Here, ironically, manual clean up paraphernalia created more clutter until better planned
continuous runs of product reduced the frequency of changeover and disruptive cleanup
steps.

A second cause of prolonged improvement initiatives is attempting to painstakingly
streamline every identifiable sub process node in a larger production or paperwork
process regardless of its impact on the whole. More often than not there are crucial sub
processes that govern the performance of the entire process–either in rate of production,
build-up of work-in-process queues, or control of quality. Zeroing in on them will help
limit the risk of creating locally optimized processes that don’t contribute to overall
performance. In the lab case above, speeding up the rate of completion of final testing
steps that occurred after the incubator stage, while possible, would have only tightened a
few isolated downstream sets of procedures. Improving the batch handling of samples
through the incubator, on the other hand, made a significant impact on the overall
effectiveness and efficiency of the lab.

Even more dramatic examples occur among plant floor operations where certain steps
involve bottlenecks or “rate limiting” steps. Finding all improvement opportunities is a
good long term continuous improvement objective, but only a critical few may yield
success in the short run. Are there a “significant few” areas for improvement being
overlooked while the “trivial many” are under study? It may pay to take a look.

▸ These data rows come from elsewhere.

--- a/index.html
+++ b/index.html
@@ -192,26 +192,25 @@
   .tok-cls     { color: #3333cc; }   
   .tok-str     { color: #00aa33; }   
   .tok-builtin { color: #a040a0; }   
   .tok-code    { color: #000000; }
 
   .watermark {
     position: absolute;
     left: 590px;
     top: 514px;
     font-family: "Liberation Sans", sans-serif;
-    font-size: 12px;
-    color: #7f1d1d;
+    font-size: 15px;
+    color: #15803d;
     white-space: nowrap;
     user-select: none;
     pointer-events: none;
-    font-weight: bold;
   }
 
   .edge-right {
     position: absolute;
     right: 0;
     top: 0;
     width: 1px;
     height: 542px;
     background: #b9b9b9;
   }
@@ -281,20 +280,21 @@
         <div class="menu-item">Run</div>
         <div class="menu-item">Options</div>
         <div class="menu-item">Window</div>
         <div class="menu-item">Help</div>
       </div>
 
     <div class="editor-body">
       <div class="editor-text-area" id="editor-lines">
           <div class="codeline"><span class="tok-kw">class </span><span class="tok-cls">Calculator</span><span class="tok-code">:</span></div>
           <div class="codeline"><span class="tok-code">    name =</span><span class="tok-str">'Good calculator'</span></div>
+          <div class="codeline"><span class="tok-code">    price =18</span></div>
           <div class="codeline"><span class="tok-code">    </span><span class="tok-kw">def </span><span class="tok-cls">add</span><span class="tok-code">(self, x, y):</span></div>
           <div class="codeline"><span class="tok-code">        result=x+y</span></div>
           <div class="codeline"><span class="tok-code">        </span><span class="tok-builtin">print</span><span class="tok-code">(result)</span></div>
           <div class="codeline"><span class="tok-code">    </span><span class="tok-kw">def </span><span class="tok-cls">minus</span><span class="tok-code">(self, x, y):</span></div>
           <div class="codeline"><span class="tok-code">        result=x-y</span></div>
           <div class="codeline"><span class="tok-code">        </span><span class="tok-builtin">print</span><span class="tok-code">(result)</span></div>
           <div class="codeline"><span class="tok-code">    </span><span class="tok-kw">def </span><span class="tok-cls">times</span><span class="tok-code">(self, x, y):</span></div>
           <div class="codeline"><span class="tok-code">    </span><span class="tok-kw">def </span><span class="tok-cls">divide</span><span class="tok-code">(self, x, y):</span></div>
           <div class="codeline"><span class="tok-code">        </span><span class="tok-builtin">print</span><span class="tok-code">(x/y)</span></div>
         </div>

5. Missing Ways of Bridging R & D and Production Activity and Data Domains

While discrete manufacturing environments seem like naturals for integrating design and
manufacturing what with CAD, shop assist drawings, and tightly orchestrated
engineering change orders, the situation is murkier in process manufacturing. Complex
formulations and lab scale chemistry, biology, and material science can lead to many
loose ends on the way from R&D to production such as separate bills of materials,
recipes, or approved formulae, not to mention separate quality and performance
measures. Scale-up pilots that show unexpected cause and effect relationships among
variables and observed quality or performance contribute more complexity.

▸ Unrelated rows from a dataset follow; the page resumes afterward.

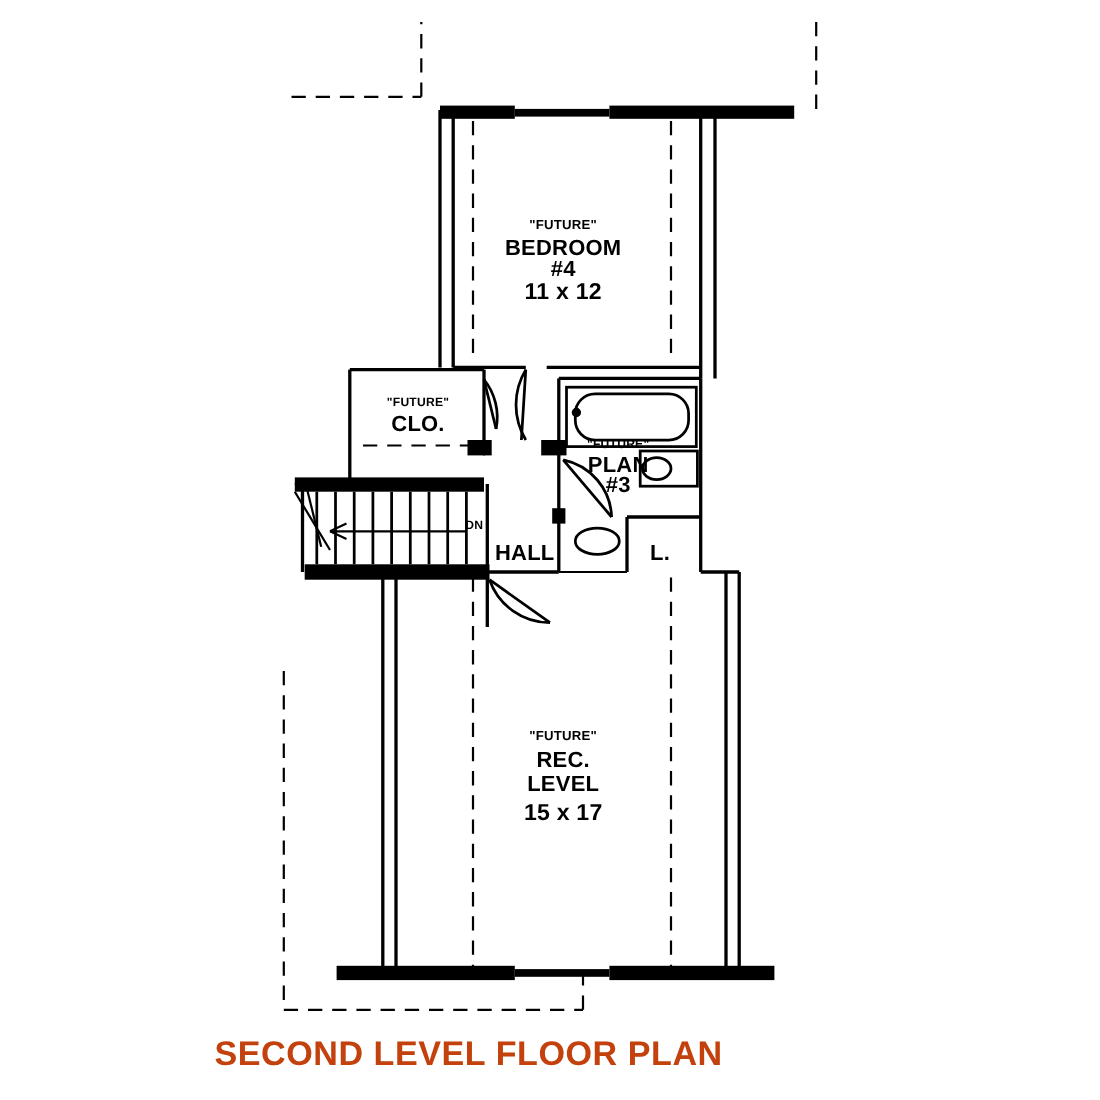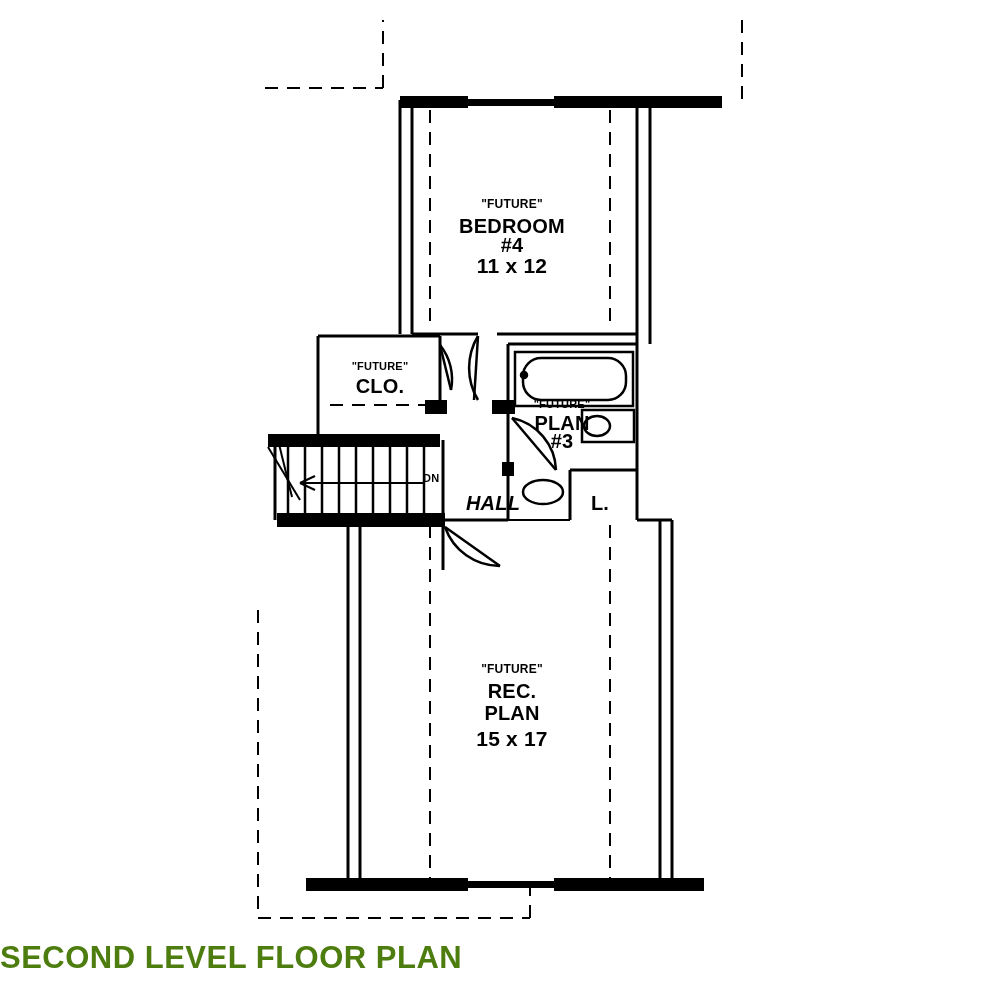--- a/index.html
+++ b/index.html
@@ -43,24 +43,25 @@
     font-size: 21px;
   }
   .lbl-tiny {
     font-size: 11px;
   }
   #title {
     position: absolute;
     left: 0;
     top: 940px;
     width: 852px;
+    text-align: center;
     font-size: 31px;
     font-weight: bold;
     letter-spacing: 0.5px;
-    color: #4d7c0f;
+    color: #c2410c;
   }
 </style>
 </head>
 <body>
 
 <div id="page">
 
   <svg class="plan-svg" viewBox="0 0 1000 1000">
 
     <g stroke="#000000" stroke-width="2" fill="none" stroke-dasharray="13,9">
@@ -206,26 +207,26 @@
   <div class="lbl lbl-med" style="left:412px; top:234px; width:200px;">#4</div>
   <div class="lbl lbl-dim" style="left:412px; top:254px; width:200px;">11 x 12</div>
 
   <div class="lbl lbl-tiny" style="left:330px; top:360px; width:100px;">"FUTURE"</div>
   <div class="lbl lbl-med" style="left:330px; top:375px; width:100px;">CLO.</div>
 
   <div class="lbl lbl-tiny" style="left:512px; top:398px; width:100px;">"FUTURE"</div>
   <div class="lbl lbl-med" style="left:512px; top:412px; width:100px;">PLAN</div>
   <div class="lbl lbl-med" style="left:512px; top:430px; width:100px;">#3</div>
 
-  <div class="lbl lbl-med" style="left:441px; top:492px; width:104px;font-style:italic;">HALL</div>
+  <div class="lbl lbl-med" style="left:425px; top:492px; width:104px;">HALL</div>
 
   <div class="lbl lbl-med" style="left:570px; top:492px; width:60px;">L.</div>
 
   <div class="lbl lbl-tiny" style="left:412px; top:472px; width:60px; text-align:left;padding-left:11px;">DN</div>
 
   <div class="lbl lbl-small" style="left:412px; top:663px; width:200px;">"FUTURE"</div>
   <div class="lbl lbl-med" style="left:412px; top:680px; width:200px;">REC.
-PLAN</div>
+LEVEL</div>
   <div class="lbl lbl-dim" style="left:412px; top:727px; width:200px;">15 x 17</div>
 
   <div id="title">SECOND LEVEL FLOOR PLAN</div>
 
 </div>
 
 </body></html>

One confectioner I worked with experimented with multiple methods of monitoring
chocolate liquor viscosity and solids concentration for the purpose of controlling and
adjusting end product characteristics. I worked with them to construct an open loop data
communication link between the lab and the liquor and sugar tank farm areas to make
adjustments in full-scale special product runs. This approach avoided the typical delays
and lags that normally require chasing and catching already processed product to make
changes. Eventually, the close link-up allowed R&D to fine-tune the in-process recipe to
obtain a richer, smoother mouth feel product that commanded a better price and profit
margin. Later modifications were made to QC testing to make spot checks on the same
product. That effort brought QC and R&D into closer alignment on their methods and
priorities, bridging a gulf almost as serious as that between R&D and production.
Careful combinations of procedures and technologies can bridge functional gaps and
cultural “brick walls” that can seem insurmountable or are simply “part of the
landscape”. Might there be a few applicable to your environment?